Work to complete – Copy the entries exactly, through the "Fezandipiti ex SFAen" line.

Available records –

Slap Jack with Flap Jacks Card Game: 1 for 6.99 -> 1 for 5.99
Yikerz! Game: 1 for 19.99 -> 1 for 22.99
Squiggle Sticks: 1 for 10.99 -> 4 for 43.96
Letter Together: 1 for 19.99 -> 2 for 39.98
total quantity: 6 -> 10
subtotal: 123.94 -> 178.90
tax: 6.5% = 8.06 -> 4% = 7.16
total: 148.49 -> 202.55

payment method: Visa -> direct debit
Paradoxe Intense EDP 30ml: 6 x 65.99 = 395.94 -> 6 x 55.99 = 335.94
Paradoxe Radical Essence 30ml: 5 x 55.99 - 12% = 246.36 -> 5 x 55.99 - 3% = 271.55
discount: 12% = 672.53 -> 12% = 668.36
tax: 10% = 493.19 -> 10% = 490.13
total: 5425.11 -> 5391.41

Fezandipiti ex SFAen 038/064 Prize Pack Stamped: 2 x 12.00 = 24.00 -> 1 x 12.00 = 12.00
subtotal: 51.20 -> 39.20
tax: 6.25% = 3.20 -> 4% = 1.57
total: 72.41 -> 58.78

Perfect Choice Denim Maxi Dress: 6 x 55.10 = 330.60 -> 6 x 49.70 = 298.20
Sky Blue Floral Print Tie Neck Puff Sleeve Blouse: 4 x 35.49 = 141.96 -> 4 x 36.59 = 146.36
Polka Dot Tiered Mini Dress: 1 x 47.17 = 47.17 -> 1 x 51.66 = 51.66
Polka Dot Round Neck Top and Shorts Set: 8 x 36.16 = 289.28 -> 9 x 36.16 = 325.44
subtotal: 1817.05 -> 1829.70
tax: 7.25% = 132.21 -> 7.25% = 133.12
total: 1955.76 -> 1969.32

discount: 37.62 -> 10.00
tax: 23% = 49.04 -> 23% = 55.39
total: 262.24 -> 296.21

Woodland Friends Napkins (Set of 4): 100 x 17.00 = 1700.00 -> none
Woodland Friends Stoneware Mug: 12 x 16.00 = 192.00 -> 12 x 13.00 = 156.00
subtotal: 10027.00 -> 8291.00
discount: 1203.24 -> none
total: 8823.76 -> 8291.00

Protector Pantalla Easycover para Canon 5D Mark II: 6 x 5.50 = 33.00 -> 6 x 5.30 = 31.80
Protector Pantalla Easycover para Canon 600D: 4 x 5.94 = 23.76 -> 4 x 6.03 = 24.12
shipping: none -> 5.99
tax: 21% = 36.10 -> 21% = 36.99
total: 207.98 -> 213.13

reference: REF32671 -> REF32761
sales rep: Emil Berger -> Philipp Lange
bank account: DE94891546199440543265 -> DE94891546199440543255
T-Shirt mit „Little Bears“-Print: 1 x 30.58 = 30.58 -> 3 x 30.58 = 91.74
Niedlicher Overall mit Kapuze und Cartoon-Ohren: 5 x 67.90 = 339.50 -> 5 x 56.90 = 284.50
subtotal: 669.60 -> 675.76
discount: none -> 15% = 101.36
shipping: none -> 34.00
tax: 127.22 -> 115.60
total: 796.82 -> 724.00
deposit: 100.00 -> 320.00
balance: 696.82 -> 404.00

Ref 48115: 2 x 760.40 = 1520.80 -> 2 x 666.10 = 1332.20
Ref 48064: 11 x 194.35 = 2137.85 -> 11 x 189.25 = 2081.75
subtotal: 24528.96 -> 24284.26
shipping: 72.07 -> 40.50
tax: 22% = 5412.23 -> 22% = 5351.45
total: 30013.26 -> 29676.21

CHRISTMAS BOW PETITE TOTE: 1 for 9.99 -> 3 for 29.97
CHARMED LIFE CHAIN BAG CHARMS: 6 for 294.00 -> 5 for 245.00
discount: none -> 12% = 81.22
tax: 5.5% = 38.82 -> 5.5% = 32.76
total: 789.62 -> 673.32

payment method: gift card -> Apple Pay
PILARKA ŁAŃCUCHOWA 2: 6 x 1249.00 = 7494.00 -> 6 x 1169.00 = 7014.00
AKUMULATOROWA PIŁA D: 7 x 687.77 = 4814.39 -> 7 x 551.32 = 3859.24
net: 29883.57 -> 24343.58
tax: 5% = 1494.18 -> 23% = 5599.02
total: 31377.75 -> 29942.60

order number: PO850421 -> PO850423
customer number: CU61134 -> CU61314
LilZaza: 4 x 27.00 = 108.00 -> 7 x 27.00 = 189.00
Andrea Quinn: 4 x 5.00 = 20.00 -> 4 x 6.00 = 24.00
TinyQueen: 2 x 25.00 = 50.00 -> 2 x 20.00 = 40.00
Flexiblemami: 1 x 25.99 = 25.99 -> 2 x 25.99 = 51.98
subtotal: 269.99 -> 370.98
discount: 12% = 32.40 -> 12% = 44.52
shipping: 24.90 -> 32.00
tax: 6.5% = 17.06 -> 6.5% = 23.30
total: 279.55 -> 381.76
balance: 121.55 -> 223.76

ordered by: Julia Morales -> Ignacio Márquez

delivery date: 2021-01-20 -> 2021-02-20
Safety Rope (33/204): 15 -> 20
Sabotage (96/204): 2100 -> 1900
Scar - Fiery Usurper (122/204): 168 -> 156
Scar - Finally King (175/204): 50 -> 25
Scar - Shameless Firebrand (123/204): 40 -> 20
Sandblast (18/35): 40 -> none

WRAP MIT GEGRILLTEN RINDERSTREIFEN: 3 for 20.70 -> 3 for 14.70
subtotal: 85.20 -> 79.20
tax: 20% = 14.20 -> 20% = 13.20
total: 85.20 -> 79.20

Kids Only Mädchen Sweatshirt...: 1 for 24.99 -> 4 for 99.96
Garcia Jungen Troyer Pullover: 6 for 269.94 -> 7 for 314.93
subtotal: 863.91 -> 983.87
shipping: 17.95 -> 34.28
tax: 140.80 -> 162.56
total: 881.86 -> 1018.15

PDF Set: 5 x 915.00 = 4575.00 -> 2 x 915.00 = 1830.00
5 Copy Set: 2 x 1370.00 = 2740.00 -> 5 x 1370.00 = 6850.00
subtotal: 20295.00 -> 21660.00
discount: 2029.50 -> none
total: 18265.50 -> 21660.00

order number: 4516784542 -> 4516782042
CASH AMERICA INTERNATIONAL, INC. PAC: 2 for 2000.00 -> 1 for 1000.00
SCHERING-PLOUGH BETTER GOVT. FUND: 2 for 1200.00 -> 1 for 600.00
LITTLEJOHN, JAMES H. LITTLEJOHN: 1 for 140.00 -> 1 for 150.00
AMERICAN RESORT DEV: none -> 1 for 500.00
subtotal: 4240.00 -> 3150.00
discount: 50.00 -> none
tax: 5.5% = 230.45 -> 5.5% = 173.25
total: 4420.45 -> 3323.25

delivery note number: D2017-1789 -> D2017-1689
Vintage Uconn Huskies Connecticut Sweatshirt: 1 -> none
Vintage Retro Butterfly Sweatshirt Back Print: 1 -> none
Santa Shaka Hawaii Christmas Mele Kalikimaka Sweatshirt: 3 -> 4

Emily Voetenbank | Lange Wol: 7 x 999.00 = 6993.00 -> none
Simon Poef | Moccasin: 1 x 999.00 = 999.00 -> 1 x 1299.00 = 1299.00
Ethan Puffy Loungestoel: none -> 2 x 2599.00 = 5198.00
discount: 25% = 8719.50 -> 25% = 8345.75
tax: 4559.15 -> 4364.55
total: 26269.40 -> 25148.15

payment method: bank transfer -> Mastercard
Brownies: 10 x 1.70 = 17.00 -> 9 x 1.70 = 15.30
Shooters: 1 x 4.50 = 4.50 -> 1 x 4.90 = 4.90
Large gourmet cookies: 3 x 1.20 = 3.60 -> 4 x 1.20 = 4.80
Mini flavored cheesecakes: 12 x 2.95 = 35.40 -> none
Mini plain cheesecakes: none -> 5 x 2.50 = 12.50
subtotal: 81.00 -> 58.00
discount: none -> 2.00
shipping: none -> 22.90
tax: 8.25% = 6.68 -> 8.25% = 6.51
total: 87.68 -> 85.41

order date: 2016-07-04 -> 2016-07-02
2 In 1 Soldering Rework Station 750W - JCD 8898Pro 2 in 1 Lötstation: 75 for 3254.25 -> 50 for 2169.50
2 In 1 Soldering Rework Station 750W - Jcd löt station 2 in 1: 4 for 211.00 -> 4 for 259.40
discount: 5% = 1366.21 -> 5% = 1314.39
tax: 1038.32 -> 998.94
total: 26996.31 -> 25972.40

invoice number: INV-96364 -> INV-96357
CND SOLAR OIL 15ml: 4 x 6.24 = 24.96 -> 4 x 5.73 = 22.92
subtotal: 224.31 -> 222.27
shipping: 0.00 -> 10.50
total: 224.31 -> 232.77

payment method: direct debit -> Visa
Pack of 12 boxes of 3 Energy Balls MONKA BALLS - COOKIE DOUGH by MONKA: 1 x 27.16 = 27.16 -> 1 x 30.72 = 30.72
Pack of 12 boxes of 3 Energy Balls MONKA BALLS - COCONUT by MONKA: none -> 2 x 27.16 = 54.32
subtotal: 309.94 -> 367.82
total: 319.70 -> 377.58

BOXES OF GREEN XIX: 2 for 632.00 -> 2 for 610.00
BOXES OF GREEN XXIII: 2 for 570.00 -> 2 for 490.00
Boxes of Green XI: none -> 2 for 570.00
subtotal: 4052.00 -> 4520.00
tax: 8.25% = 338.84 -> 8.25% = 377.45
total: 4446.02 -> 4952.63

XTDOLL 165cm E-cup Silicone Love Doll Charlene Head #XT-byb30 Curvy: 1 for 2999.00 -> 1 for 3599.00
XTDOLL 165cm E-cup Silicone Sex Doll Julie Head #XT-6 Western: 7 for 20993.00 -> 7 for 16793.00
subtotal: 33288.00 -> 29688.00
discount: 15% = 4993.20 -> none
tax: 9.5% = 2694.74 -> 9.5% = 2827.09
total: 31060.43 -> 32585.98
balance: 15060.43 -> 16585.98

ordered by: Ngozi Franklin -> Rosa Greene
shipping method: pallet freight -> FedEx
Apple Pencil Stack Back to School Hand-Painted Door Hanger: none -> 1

Completed task –
Slap Jack with Flap Jacks Card Game: 1 for 6.99 -> 1 for 5.99
Yikerz! Game: 1 for 19.99 -> 1 for 22.99
Squiggle Sticks: 1 for 10.99 -> 4 for 43.96
Letter Together: 1 for 19.99 -> 2 for 39.98
total quantity: 6 -> 10
subtotal: 123.94 -> 178.90
tax: 6.5% = 8.06 -> 4% = 7.16
total: 148.49 -> 202.55

payment method: Visa -> direct debit
Paradoxe Intense EDP 30ml: 6 x 65.99 = 395.94 -> 6 x 55.99 = 335.94
Paradoxe Radical Essence 30ml: 5 x 55.99 - 12% = 246.36 -> 5 x 55.99 - 3% = 271.55
discount: 12% = 672.53 -> 12% = 668.36
tax: 10% = 493.19 -> 10% = 490.13
total: 5425.11 -> 5391.41

Fezandipiti ex SFAen 038/064 Prize Pack Stamped: 2 x 12.00 = 24.00 -> 1 x 12.00 = 12.00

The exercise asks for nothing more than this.